• DATA PROVIDED:
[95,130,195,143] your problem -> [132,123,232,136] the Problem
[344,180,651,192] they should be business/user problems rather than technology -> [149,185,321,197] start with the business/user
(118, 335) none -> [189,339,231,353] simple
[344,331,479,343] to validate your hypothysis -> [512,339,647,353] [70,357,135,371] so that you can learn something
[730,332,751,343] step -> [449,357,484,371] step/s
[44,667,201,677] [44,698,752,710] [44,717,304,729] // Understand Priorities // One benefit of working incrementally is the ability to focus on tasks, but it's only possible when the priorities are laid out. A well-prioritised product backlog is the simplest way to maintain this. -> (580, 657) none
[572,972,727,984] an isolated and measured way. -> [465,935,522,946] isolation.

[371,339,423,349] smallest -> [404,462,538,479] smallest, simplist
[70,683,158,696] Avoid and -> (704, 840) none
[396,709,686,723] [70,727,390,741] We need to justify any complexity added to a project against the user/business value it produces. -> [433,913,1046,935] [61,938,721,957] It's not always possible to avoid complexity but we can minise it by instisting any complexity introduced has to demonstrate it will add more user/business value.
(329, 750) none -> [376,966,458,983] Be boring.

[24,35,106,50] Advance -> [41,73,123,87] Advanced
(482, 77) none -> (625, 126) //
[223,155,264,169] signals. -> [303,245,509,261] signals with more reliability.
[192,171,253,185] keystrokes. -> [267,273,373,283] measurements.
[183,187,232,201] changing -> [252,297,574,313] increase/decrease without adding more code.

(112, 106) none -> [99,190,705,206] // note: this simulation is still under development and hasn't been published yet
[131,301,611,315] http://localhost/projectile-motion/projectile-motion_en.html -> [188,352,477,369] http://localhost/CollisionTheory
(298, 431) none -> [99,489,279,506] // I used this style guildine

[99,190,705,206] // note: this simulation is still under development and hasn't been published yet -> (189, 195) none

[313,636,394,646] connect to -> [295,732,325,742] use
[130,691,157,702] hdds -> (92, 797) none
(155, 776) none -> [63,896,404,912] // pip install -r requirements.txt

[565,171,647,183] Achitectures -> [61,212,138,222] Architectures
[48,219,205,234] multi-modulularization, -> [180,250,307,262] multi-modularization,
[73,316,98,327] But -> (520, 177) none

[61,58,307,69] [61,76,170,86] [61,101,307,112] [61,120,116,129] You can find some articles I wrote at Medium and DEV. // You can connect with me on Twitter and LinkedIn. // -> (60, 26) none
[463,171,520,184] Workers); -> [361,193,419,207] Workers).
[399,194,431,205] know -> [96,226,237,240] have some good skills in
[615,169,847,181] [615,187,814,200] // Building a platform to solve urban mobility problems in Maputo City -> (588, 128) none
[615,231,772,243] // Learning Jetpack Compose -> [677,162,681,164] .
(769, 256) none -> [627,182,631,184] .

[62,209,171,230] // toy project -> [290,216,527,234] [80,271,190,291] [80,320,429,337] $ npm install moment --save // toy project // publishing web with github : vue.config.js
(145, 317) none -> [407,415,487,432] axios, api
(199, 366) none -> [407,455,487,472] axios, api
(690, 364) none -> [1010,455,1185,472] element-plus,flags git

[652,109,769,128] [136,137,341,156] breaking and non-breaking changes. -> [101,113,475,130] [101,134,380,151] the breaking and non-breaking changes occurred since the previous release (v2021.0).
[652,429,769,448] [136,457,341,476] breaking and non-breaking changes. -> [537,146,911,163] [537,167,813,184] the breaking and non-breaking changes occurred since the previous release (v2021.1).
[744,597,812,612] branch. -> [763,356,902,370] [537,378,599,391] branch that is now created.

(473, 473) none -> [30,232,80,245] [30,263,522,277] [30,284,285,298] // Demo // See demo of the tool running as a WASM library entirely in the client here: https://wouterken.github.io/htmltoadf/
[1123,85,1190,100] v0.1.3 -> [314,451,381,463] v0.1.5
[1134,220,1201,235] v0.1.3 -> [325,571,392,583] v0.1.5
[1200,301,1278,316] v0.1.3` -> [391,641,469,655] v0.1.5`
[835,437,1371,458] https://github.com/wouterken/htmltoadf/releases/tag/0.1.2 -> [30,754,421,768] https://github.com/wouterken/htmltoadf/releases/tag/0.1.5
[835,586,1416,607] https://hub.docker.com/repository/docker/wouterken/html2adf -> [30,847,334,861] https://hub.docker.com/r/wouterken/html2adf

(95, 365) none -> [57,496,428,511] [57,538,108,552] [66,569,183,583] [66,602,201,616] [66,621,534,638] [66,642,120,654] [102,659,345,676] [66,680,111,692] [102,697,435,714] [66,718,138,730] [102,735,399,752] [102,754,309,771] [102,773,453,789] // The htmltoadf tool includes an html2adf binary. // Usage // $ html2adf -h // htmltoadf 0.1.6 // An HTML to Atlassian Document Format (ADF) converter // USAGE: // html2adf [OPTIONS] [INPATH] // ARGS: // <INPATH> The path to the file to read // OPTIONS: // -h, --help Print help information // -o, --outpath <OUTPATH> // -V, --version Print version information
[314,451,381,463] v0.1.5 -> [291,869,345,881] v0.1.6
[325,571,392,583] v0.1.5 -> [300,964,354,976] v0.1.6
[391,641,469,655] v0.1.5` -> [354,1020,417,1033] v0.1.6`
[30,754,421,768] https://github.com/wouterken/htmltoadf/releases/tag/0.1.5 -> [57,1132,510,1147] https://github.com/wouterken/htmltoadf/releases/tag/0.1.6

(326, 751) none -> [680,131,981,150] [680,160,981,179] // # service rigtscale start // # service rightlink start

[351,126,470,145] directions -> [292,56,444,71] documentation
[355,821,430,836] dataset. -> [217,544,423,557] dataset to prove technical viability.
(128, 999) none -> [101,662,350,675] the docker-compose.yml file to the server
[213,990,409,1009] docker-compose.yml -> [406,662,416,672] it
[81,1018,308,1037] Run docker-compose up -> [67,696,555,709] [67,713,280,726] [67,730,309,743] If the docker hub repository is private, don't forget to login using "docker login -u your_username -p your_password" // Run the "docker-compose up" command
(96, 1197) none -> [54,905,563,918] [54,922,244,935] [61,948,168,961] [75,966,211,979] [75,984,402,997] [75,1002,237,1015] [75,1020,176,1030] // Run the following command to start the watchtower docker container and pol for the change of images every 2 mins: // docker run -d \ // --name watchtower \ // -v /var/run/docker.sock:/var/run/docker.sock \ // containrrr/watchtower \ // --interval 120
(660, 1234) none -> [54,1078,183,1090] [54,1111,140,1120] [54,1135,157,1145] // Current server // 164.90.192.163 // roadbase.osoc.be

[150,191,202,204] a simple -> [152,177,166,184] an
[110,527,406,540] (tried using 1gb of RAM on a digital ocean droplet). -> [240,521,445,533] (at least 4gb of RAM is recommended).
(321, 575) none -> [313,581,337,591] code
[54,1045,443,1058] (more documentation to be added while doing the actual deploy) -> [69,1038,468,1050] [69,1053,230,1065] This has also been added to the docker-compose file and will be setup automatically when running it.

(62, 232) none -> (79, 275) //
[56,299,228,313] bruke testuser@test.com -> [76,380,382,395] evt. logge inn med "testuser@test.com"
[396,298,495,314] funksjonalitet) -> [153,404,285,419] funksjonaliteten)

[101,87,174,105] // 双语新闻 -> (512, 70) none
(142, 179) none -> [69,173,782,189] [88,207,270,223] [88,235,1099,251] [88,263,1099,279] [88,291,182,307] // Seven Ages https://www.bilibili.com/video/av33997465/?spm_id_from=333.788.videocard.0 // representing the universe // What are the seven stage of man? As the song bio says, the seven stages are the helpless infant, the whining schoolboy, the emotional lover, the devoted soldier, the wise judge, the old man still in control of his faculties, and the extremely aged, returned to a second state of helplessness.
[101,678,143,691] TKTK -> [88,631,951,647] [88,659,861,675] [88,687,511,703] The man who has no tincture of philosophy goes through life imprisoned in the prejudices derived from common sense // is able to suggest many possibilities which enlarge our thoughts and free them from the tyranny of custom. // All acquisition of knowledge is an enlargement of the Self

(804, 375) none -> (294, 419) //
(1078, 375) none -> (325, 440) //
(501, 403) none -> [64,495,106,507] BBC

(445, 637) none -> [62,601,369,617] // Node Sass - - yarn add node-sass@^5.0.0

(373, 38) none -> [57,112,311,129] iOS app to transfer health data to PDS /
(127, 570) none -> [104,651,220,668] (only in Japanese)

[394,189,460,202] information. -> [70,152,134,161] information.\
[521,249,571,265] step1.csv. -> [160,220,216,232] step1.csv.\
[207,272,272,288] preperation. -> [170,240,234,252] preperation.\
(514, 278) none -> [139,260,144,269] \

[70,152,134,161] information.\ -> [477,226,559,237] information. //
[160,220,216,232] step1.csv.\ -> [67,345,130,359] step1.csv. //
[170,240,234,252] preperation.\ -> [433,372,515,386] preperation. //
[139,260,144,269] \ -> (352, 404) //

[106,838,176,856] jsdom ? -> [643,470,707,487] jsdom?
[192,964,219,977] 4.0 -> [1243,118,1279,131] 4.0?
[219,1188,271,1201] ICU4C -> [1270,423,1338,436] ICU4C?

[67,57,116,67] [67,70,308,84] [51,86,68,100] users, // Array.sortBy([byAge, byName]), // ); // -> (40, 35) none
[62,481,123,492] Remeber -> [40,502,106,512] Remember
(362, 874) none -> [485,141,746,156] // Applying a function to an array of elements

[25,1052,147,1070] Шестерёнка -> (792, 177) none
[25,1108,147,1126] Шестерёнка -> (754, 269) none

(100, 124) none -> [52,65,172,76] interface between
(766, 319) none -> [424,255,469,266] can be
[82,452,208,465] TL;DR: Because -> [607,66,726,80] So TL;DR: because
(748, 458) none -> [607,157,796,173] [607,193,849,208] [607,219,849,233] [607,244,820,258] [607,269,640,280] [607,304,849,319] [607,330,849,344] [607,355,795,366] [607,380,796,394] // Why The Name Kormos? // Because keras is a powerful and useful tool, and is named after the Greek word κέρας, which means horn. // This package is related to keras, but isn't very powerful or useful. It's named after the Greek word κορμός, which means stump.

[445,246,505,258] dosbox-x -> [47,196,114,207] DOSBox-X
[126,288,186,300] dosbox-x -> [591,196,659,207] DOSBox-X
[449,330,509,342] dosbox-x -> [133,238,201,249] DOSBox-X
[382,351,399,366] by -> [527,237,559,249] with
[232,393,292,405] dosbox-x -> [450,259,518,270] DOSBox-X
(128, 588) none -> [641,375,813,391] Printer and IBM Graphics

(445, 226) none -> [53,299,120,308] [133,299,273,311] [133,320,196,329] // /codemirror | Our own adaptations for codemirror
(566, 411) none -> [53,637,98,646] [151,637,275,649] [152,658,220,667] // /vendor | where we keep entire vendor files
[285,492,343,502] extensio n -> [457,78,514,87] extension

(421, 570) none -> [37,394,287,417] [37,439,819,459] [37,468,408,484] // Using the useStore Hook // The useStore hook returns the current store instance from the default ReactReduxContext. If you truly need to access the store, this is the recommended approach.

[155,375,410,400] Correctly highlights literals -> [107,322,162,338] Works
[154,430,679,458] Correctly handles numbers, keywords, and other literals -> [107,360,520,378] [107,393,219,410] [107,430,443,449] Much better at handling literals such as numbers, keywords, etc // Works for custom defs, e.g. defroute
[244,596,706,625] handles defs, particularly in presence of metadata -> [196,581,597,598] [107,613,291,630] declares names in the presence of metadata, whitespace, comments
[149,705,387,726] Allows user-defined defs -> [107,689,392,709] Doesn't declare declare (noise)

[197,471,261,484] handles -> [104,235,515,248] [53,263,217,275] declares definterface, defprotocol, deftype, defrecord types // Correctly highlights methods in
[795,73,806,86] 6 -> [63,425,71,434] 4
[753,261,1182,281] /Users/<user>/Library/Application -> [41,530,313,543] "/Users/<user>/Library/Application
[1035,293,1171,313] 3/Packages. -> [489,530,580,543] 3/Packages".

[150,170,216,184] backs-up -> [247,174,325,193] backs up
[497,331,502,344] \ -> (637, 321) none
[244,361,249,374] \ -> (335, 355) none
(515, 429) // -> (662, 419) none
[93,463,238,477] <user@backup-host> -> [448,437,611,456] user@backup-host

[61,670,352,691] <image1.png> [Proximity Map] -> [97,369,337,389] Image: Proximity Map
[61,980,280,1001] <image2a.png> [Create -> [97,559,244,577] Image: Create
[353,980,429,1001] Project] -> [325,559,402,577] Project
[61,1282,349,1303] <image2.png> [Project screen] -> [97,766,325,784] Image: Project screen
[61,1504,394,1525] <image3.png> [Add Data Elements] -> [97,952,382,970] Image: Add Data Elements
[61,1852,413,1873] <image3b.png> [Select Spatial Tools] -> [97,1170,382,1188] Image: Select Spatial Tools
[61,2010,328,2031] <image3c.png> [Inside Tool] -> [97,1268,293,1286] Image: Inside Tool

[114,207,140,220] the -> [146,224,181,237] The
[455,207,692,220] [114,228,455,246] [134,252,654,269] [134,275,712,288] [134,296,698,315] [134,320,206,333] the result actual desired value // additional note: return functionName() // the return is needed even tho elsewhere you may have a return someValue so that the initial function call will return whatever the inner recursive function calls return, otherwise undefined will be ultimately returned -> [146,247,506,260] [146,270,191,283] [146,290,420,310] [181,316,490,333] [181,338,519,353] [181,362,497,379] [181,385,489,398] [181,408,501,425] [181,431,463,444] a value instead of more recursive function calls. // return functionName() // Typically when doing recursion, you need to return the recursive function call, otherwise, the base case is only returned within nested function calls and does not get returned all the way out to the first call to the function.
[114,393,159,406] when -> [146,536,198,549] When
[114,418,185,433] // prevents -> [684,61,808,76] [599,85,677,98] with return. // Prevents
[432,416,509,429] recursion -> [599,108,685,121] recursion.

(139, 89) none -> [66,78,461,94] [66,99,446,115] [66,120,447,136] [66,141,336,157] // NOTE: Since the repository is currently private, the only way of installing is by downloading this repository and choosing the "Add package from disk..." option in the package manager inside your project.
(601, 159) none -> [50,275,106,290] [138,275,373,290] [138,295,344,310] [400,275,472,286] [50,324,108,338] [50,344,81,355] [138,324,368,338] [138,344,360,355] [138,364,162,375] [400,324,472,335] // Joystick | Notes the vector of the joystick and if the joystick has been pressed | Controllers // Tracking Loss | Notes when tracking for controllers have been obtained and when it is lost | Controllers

• DESCRIPTION OF THE TASK: Everything above from the line containing "[615,169,847,181] [615,187,814,200] //" down to the line containing "(690, 364) none" is to be transcribed exactly, with both of those lines included and nothing else added.

• WRITTEN RESPONSE:
[615,169,847,181] [615,187,814,200] // Building a platform to solve urban mobility problems in Maputo City -> (588, 128) none
[615,231,772,243] // Learning Jetpack Compose -> [677,162,681,164] .
(769, 256) none -> [627,182,631,184] .

[62,209,171,230] // toy project -> [290,216,527,234] [80,271,190,291] [80,320,429,337] $ npm install moment --save // toy project // publishing web with github : vue.config.js
(145, 317) none -> [407,415,487,432] axios, api
(199, 366) none -> [407,455,487,472] axios, api
(690, 364) none -> [1010,455,1185,472] element-plus,flags git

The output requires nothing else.